Gallup poll on right-to-work, August 2014

Gallup poll on right-to-work, August 2014

This is from economist Stephen Moore writing in Investors Business Daily.

He writes:

Wisconsin is poised this week to become the 25th “right-to-work state,” ending forced unionization and allowing individual workers to decide if they want to join a union or not.

The Wisconsin Senate just recently passed right-to-work, and our sources in Madison say that the House, which is controlled by Republicans, will enact a similar law in the days ahead.

Republican Gov. Scott Walker, a leading presidential candidate, is sure to sign the bill when it gets to his desk. “This isn’t anti-union,” insists Walker. “It restores worker rights and brings jobs back to Wisconsin.”

Some 3,000 liberal protesters stormed the Capitol in Madison over the weekend to reverse the momentum for the new law. This isn’t Walker’s first dust-up with union bosses. Four years ago, nearly 100,000 activists grabbed nationwide headlines when they protested his reforms in Wisconsin’s collective bargaining process with public employee unions.

If the new law passes, Wisconsin would join two other blue-collar, industrial Midwestern states — Michigan and Indiana — to recently adopt right-to-work. “If you had told me five years ago that right-to-work would become law in Indiana, Michigan and Wisconsin, I wouldn’t have thought it was even remotely possible,” says economist Arthur Laffer.

Laffer and I have conducted substantial economic research showing three times the pace of jobs gains in right-to-work states than in the states with forced union rules that predominate in deep blue states such as California, New York and Illinois.

In the 2003-13 period, jobs were up by 8.6% in right-to-work states, and up only 3.7% in forced union states. Most of the southern states, with the exception of Kentucky, are right-to-work

Many auto jobs in recent decades have moved out of Michigan and Ohio and into states such as Texas, Alabama and South Carolina, due in part to right-to-work laws in Dixie.

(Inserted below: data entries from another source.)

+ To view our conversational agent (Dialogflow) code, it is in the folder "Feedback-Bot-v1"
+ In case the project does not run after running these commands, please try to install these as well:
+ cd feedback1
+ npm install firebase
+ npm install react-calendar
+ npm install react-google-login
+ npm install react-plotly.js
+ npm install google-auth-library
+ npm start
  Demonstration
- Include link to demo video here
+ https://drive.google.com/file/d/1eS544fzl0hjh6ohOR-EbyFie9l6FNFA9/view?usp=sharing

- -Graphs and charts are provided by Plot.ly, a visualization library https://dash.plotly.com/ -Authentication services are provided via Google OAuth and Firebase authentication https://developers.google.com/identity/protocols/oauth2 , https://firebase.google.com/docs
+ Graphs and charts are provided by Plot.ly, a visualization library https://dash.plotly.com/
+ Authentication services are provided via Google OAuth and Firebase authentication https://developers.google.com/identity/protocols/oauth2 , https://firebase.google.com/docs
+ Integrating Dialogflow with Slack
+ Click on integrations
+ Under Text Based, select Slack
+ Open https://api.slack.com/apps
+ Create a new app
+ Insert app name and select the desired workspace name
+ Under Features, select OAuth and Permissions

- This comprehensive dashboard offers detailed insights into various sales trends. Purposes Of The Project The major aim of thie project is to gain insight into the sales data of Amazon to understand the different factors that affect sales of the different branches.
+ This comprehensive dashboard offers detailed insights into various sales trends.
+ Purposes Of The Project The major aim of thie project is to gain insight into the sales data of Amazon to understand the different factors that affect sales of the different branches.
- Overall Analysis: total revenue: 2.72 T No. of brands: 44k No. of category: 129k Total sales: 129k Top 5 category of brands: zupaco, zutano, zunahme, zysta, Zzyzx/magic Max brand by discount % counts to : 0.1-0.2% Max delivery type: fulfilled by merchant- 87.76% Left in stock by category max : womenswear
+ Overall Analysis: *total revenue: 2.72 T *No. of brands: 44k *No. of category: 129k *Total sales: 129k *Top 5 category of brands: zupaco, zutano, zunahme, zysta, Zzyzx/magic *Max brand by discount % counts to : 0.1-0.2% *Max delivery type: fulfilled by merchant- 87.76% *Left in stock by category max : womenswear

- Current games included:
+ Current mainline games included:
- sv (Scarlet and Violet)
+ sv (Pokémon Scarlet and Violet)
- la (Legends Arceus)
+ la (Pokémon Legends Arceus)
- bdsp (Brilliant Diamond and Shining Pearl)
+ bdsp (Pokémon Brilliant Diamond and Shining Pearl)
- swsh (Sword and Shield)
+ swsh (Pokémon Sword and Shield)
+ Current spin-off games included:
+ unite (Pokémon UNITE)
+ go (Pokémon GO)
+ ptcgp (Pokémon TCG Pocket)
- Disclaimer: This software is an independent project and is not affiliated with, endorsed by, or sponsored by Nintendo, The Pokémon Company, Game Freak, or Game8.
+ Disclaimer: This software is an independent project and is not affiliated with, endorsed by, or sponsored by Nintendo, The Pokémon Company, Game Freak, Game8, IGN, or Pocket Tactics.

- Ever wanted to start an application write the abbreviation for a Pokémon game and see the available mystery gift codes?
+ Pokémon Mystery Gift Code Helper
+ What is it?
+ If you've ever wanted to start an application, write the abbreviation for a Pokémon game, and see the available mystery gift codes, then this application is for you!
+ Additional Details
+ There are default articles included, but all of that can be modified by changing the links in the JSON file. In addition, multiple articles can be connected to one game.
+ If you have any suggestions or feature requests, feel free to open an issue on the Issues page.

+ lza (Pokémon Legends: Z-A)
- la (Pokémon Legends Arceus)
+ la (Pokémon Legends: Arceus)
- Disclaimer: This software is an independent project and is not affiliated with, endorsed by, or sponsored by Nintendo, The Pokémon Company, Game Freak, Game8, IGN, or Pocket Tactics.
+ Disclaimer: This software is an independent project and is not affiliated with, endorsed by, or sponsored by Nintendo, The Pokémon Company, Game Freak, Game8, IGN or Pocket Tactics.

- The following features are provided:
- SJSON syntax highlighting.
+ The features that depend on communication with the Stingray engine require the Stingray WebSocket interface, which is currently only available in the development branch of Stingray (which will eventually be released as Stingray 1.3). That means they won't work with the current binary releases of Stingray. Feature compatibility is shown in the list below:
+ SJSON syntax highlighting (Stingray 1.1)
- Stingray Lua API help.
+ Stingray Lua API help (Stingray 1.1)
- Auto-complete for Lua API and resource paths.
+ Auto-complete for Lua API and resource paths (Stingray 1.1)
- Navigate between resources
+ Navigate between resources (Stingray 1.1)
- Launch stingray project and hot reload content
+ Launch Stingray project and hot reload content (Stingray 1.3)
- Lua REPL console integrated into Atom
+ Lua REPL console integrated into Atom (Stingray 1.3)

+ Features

But as union power recedes in the Midwestern states, many of the region’s governors see factory jobs returning to their backyards. “Right to work is already lowering unemployment in Indiana and causing a manufacturing revival here,” says Gov. Mike Pence.

Companies are more attracted to right-to-work states, and that means more jobs become available.

Here is Congressional testimony from James Sherk, senior policy analyst in labor economics at The Heritage Foundation. I really recommend bookmarking this article. Even though it is very long, it is up-to-date and comprehensive. I am linking to it because he responds to objections to right-to-work laws raised by unions.

Do right-to-work laws hurt the middle class?:

Union Strength and the Middle Class. Unions and their supporters frequently claim the opposite: that unions helped build the middle class and weaker unions hurt all workers—not just union members. To make this point they often juxtapose the decline of union membership since the late 1960s with the share of income going to the middle class. The Economic Policy Institute did exactly this when criticizing the possibility of RTW in Wisconsin. These comparisons suffer from two problems. First, the absolute standards of living for middle-class workers have risen substantially over the past generation. Inflation-adjusted market earnings rose by one-fifth for middle-class workers between 1979 and 2011. After-tax incomes rose at an even faster pace. Middle-class workers today enjoy substantially higher standards of living than their counterparts in the 1970s.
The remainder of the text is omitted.